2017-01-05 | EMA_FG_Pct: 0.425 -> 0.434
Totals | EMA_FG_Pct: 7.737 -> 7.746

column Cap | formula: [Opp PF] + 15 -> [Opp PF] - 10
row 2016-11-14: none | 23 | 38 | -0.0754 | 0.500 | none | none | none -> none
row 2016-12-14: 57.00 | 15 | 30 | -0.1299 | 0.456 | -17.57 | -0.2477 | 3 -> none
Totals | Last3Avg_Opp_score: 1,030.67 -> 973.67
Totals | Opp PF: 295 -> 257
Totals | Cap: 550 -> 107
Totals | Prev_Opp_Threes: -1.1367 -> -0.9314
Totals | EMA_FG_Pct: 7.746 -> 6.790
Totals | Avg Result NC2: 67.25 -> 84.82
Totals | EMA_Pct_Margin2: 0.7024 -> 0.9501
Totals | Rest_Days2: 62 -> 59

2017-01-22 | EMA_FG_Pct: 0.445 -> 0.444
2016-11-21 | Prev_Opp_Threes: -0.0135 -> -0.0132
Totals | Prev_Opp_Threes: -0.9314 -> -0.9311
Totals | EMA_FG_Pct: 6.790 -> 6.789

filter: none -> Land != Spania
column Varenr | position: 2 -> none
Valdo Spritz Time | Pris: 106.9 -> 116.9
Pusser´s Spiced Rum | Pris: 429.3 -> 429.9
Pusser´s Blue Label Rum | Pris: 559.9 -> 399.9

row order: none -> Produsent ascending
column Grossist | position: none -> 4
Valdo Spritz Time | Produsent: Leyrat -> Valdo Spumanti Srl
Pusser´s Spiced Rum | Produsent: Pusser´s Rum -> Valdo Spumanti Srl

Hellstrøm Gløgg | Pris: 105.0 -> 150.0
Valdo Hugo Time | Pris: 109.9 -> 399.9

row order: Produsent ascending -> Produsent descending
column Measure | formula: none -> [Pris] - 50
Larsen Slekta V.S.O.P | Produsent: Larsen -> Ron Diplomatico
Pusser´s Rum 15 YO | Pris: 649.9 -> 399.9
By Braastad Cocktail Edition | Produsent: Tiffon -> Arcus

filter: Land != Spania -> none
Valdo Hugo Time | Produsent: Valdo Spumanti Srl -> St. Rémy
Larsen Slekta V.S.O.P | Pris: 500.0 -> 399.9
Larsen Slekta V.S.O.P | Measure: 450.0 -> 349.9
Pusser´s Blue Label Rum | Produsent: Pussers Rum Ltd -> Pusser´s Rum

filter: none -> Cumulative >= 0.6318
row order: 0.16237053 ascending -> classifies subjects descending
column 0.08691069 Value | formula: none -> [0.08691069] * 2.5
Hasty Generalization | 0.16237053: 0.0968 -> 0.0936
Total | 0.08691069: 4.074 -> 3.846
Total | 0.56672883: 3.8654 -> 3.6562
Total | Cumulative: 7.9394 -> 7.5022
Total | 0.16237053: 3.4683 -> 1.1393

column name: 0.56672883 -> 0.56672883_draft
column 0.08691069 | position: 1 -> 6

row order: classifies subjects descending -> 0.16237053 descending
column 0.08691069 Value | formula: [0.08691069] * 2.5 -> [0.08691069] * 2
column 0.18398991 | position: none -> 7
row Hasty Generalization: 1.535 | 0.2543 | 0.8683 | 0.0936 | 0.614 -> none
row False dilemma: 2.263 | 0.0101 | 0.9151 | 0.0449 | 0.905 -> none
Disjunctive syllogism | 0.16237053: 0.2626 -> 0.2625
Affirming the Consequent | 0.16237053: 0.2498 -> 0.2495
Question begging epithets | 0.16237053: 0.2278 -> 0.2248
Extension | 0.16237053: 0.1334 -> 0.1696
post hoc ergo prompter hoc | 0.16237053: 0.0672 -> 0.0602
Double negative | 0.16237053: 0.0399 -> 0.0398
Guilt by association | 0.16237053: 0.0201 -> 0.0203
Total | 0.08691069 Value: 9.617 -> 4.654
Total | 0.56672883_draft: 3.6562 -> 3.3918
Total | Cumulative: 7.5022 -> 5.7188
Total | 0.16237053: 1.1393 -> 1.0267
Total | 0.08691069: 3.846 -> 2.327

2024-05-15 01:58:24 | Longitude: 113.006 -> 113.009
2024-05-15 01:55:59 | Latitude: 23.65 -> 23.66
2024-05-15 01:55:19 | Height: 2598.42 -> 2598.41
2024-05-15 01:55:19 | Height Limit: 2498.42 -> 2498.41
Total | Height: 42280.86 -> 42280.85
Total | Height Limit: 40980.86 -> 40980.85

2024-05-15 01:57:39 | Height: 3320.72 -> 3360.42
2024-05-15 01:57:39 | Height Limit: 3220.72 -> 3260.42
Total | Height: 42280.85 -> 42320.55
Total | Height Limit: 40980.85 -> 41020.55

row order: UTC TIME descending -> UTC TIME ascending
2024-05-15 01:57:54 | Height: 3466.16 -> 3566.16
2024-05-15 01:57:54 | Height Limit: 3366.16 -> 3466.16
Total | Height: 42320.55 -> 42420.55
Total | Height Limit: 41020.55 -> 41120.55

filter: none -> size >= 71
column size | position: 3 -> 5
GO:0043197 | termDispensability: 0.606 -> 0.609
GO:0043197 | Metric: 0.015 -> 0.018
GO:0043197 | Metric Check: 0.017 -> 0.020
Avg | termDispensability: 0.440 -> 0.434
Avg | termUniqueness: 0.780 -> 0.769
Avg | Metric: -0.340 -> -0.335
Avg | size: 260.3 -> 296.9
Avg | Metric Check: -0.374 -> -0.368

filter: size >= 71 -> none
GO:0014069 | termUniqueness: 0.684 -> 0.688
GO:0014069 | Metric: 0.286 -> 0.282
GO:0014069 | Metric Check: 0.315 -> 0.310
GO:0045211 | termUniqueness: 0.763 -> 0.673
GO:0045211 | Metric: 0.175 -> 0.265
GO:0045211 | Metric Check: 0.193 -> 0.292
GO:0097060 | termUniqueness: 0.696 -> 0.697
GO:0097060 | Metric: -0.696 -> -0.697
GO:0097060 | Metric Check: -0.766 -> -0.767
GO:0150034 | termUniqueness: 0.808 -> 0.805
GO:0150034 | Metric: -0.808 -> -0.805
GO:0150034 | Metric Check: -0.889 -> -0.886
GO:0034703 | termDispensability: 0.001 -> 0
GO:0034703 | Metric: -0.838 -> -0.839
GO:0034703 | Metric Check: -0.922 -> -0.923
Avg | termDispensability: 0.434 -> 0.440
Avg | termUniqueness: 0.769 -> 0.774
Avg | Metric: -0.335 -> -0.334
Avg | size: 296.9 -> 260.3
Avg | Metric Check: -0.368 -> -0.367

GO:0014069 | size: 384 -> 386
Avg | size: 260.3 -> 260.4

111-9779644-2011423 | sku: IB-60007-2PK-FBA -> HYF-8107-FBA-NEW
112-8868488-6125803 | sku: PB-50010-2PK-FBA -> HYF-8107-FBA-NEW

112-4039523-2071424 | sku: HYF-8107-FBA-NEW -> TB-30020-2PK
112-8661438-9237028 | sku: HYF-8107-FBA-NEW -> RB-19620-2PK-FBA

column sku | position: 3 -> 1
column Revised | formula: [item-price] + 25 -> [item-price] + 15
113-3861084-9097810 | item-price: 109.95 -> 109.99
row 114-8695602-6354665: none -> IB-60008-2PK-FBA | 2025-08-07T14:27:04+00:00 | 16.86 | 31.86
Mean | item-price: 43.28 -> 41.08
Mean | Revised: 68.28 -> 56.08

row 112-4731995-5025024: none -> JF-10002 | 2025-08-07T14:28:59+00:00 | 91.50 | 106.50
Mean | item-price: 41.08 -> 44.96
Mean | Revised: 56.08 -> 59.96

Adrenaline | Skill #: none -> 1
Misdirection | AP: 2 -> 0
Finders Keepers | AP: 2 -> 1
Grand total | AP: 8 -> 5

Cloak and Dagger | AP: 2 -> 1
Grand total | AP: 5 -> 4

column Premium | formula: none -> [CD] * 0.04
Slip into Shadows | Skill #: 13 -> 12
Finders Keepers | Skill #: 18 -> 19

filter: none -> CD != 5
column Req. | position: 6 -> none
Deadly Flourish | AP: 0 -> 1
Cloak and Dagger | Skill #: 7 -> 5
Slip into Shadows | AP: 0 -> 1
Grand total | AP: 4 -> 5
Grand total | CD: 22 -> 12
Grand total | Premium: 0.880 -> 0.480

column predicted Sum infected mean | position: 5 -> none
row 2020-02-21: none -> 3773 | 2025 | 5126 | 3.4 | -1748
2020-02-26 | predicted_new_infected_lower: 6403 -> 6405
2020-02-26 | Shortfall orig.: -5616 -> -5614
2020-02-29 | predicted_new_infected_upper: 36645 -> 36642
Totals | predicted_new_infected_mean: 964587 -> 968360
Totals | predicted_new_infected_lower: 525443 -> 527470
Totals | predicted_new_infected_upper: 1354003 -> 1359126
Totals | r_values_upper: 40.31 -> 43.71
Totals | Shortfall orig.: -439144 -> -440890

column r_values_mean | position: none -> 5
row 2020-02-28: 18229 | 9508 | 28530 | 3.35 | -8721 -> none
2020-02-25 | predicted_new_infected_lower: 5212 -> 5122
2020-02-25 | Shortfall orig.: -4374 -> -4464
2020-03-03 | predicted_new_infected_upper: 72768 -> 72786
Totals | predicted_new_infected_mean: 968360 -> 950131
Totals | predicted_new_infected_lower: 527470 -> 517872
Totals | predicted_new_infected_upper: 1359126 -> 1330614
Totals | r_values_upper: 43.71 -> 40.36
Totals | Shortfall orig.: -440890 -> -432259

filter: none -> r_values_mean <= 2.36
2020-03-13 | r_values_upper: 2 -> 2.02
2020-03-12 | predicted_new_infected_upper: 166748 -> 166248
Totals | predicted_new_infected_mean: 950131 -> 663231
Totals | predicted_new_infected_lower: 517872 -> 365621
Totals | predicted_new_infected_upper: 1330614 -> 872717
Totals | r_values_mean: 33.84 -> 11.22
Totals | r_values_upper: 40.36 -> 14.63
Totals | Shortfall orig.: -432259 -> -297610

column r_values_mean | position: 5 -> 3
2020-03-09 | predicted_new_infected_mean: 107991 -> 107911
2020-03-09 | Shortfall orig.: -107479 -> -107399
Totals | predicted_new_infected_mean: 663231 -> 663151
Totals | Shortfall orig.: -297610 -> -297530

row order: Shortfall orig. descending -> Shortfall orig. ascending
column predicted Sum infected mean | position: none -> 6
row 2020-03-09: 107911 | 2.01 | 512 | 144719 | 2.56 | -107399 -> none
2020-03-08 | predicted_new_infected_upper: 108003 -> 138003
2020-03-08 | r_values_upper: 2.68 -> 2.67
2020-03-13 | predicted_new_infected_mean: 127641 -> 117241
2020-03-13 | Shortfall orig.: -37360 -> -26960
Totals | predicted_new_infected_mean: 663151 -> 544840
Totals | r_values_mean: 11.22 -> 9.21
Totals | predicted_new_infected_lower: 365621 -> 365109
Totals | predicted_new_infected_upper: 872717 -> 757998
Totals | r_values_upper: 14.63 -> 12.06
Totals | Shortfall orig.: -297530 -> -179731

================

§ **The task**
Look above and return each line of the records exactly, from the very first through the line with "Pusser´s Blue Label Rum | Pris: 559.9", both included.

§ **Response to this task**
2017-01-05 | EMA_FG_Pct: 0.425 -> 0.434
Totals | EMA_FG_Pct: 7.737 -> 7.746

column Cap | formula: [Opp PF] + 15 -> [Opp PF] - 10
row 2016-11-14: none | 23 | 38 | -0.0754 | 0.500 | none | none | none -> none
row 2016-12-14: 57.00 | 15 | 30 | -0.1299 | 0.456 | -17.57 | -0.2477 | 3 -> none
Totals | Last3Avg_Opp_score: 1,030.67 -> 973.67
Totals | Opp PF: 295 -> 257
Totals | Cap: 550 -> 107
Totals | Prev_Opp_Threes: -1.1367 -> -0.9314
Totals | EMA_FG_Pct: 7.746 -> 6.790
Totals | Avg Result NC2: 67.25 -> 84.82
Totals | EMA_Pct_Margin2: 0.7024 -> 0.9501
Totals | Rest_Days2: 62 -> 59

2017-01-22 | EMA_FG_Pct: 0.445 -> 0.444
2016-11-21 | Prev_Opp_Threes: -0.0135 -> -0.0132
Totals | Prev_Opp_Threes: -0.9314 -> -0.9311
Totals | EMA_FG_Pct: 6.790 -> 6.789

filter: none -> Land != Spania
column Varenr | position: 2 -> none
Valdo Spritz Time | Pris: 106.9 -> 116.9
Pusser´s Spiced Rum | Pris: 429.3 -> 429.9
Pusser´s Blue Label Rum | Pris: 559.9 -> 399.9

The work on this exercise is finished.